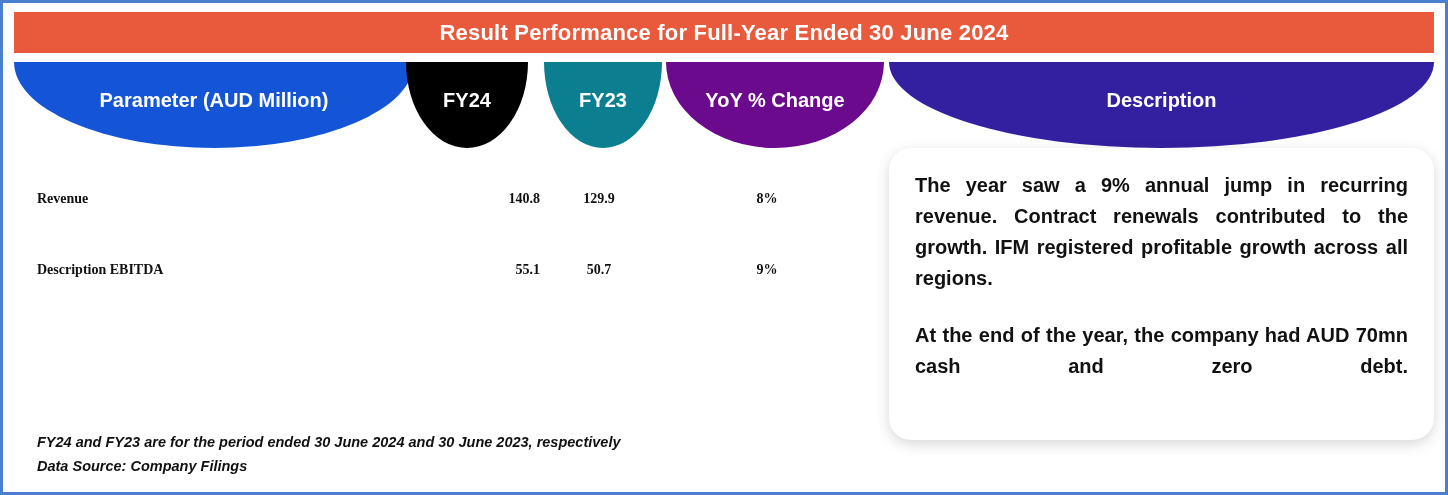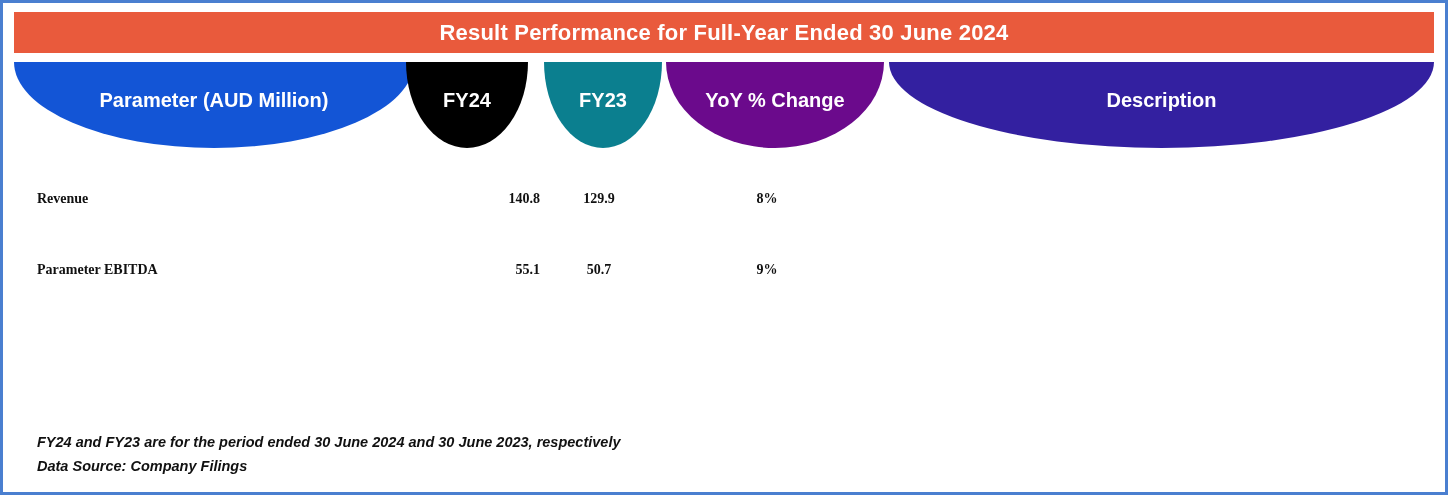"The year saw a 9%" div.desc-card { html: none -> <div> <p>The year saw a 9% annual jump in recurring revenue. Contract renewals contributed to the growth. IFM registered profitable growth across all regions.</p> <p>At the end of the year, the company had AUD 70mn cash and zero debt.</p> </div> }
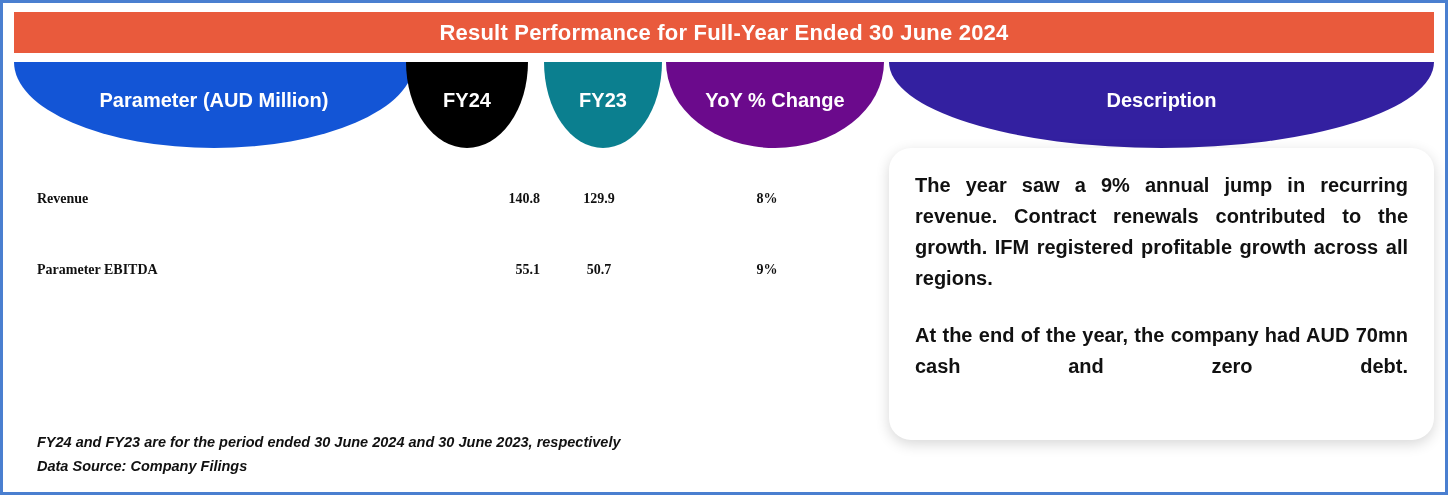"Parameter EBITDA" div.c-param { text: Parameter -> Description }
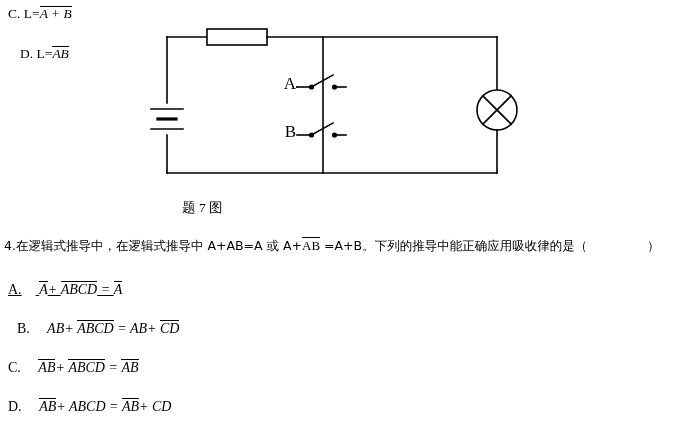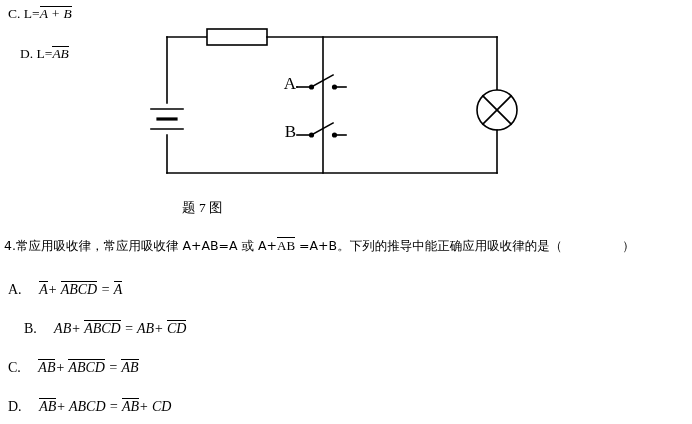"常应用吸收律，常应用吸收律 A+AB=A 或 A+" span.cn { text: 常应用吸收律，常应用吸收律 -> 在逻辑式推导中，在逻辑式推导中 }
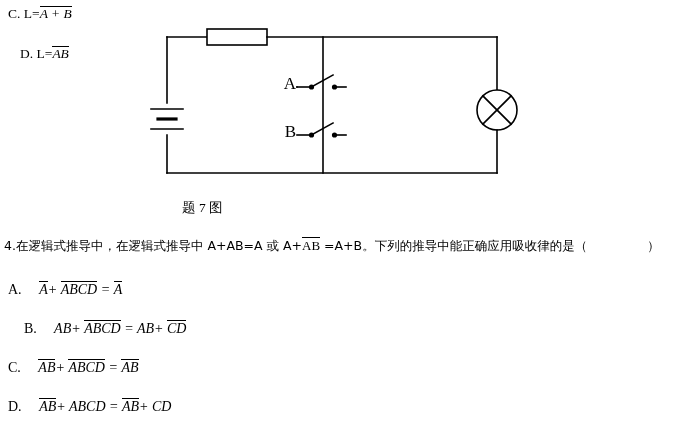"A. A+ ABCD = A" #ansA { text-decoration: none -> underline }
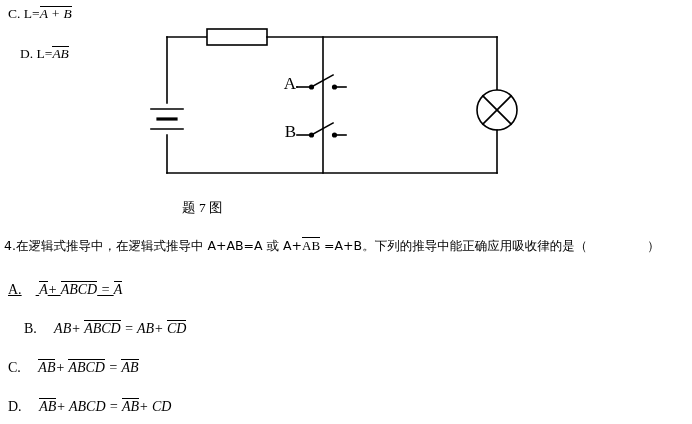"B. AB+ ABCD = AB+" #ansB { left: 24px -> 17px }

┄┄┄┄┄┄┄┄┄┄┄┄┄┄┄┄┄┄┄┄

- **ACTIVITY**: Every line from the one with "text: 常应用吸收律，常应用吸收律 ->" to the end of the records above should be restated word for word, and no picture belongs in the copy.

- **RESPONSE TO THE TASK**:
"常应用吸收律，常应用吸收律 A+AB=A 或 A+" span.cn { text: 常应用吸收律，常应用吸收律 -> 在逻辑式推导中，在逻辑式推导中 }
"A. A+ ABCD = A" #ansA { text-decoration: none -> underline }
"B. AB+ ABCD = AB+" #ansB { left: 24px -> 17px }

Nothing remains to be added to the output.